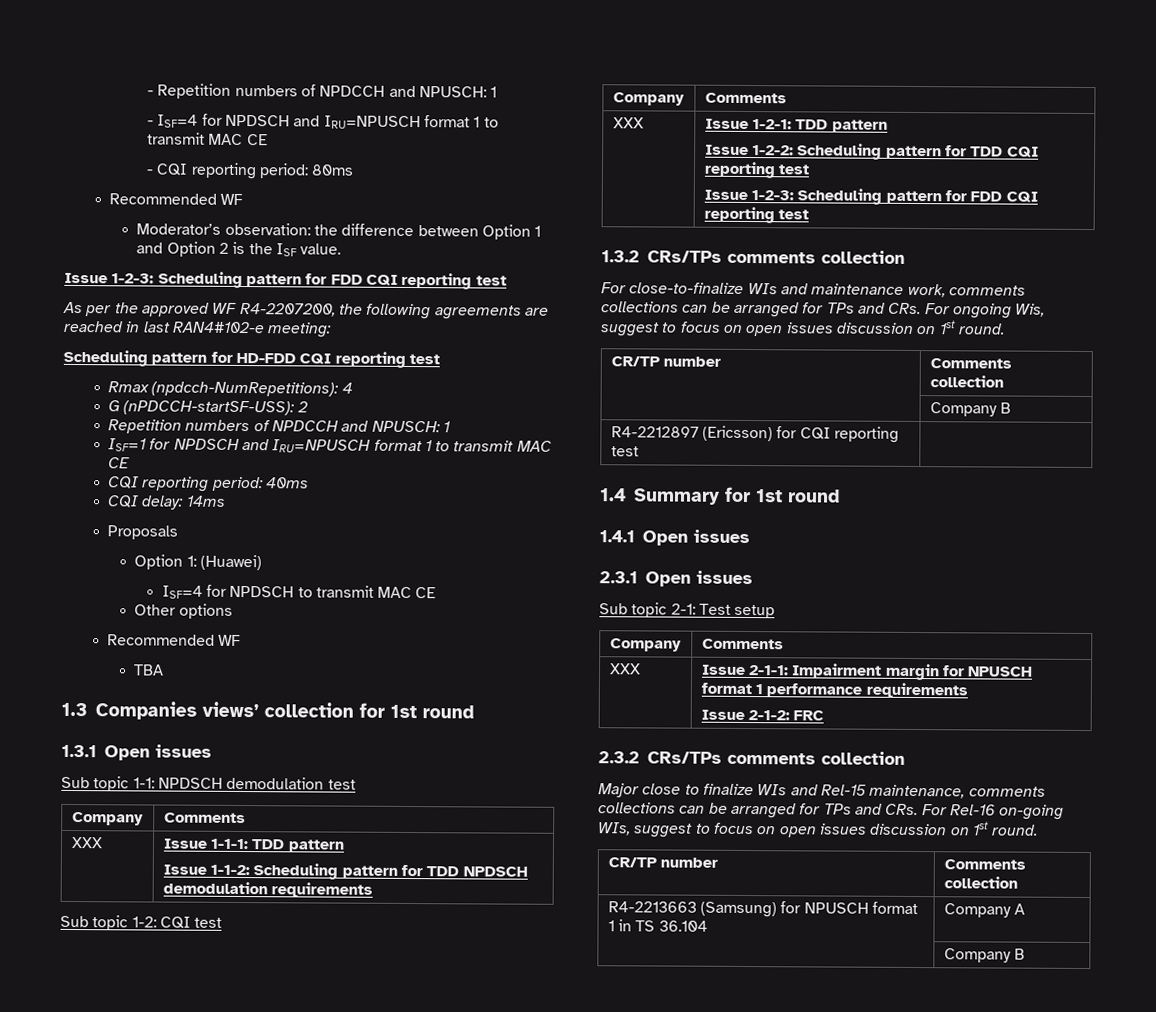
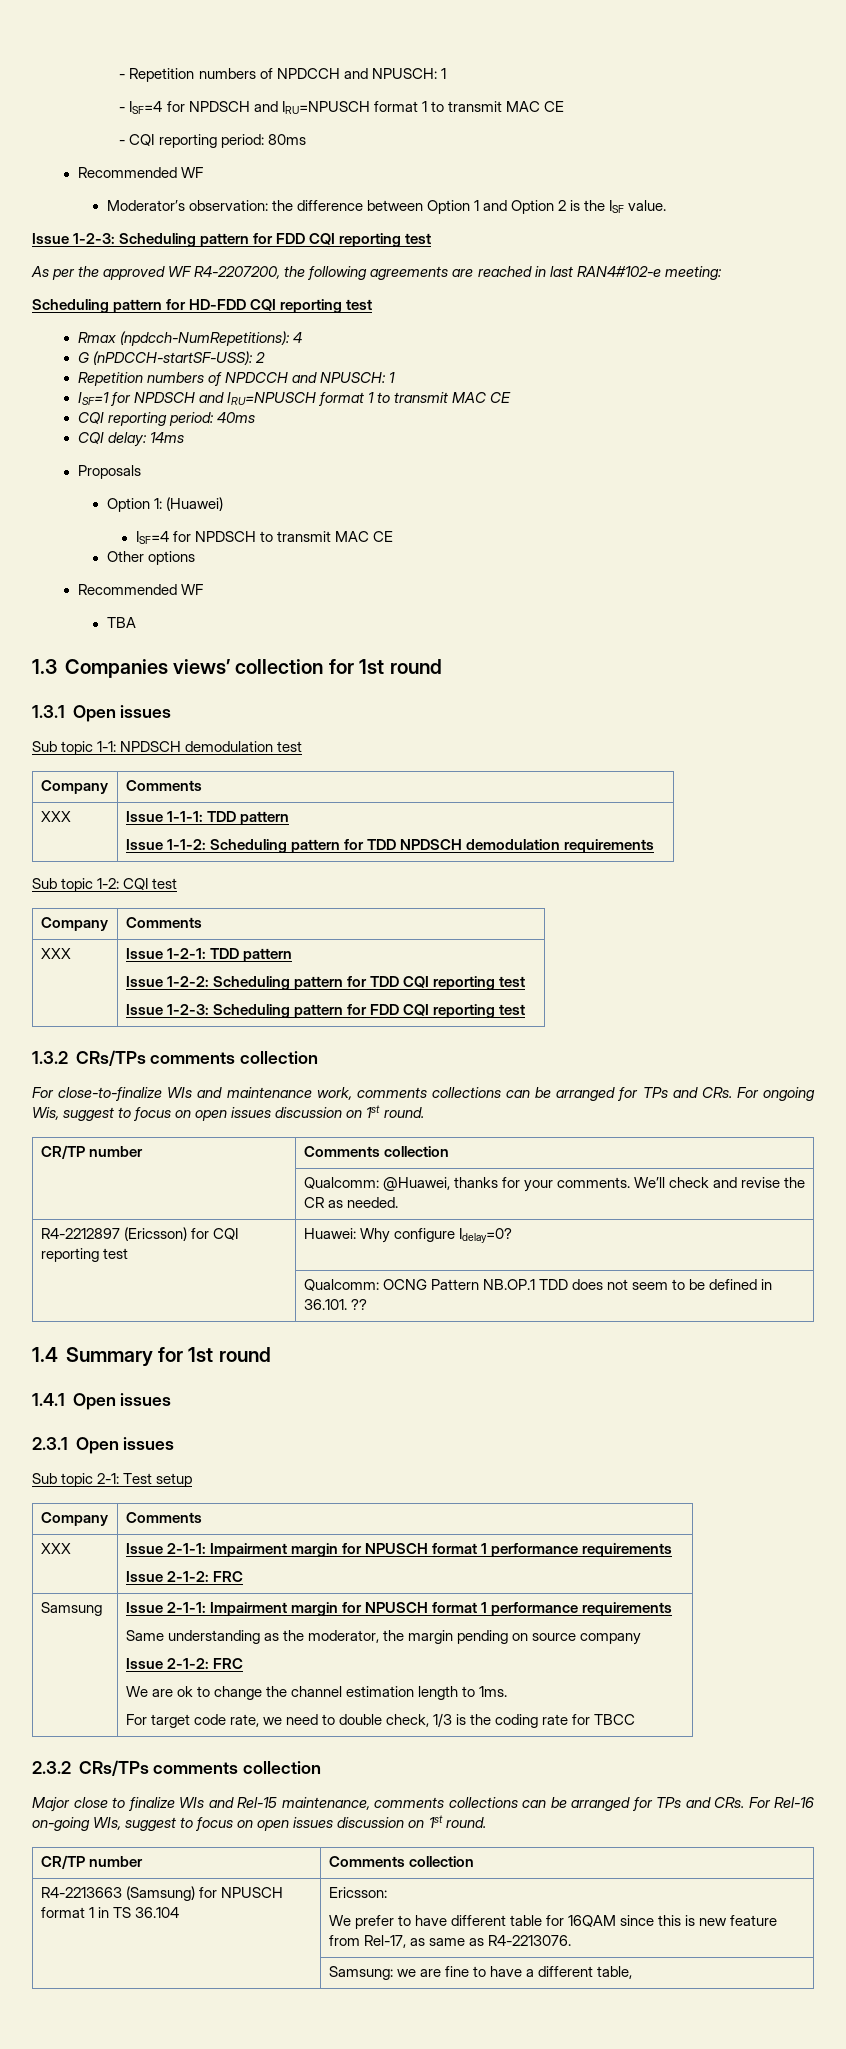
  For close-to-finalize WIs and maintenance work, comments collections can be arranged for TPs and CRs. For ongoing Wis, suggest to focus on open issues discussion on 1st round.
  CR/TP number | Comments collection
- | Company B
+ | Qualcomm: @Huawei, thanks for your comments. We’ll check and revise the CR as needed.
- R4-2212897 (Ericsson) for CQI reporting test |
+ R4-2212897 (Ericsson) for CQI reporting test | Huawei: Why configure Idelay=0?
+ | Qualcomm: OCNG Pattern NB.OP.1 TDD does not seem to be defined in 36.101. ??
+ Samsung | Issue 2-1-1: Impairment margin for NPUSCH format 1 performance requirements
+ Same understanding as the moderator, the margin pending on source company
+ Issue 2-1-2: FRC
+ We are ok to change the channel estimation length to 1ms.
+ For target code rate, we need to double check, 1/3 is the coding rate for TBCC
- R4-2213663 (Samsung) for NPUSCH format 1 in TS 36.104 | Company A
- | Company B
+ R4-2213663 (Samsung) for NPUSCH format 1 in TS 36.104 | Ericsson:
+ We prefer to have different table for 16QAM since this is new feature from Rel-17, as same as R4-2213076.
+ | Samsung: we are fine to have a different table,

# # # # #

Every line with "Qualcomm" in it should be copied from the entries.

+ | Qualcomm: @Huawei, thanks for your comments. We’ll check and revise the CR as needed.
+ | Qualcomm: OCNG Pattern NB.OP.1 TDD does not seem to be defined in 36.101. ??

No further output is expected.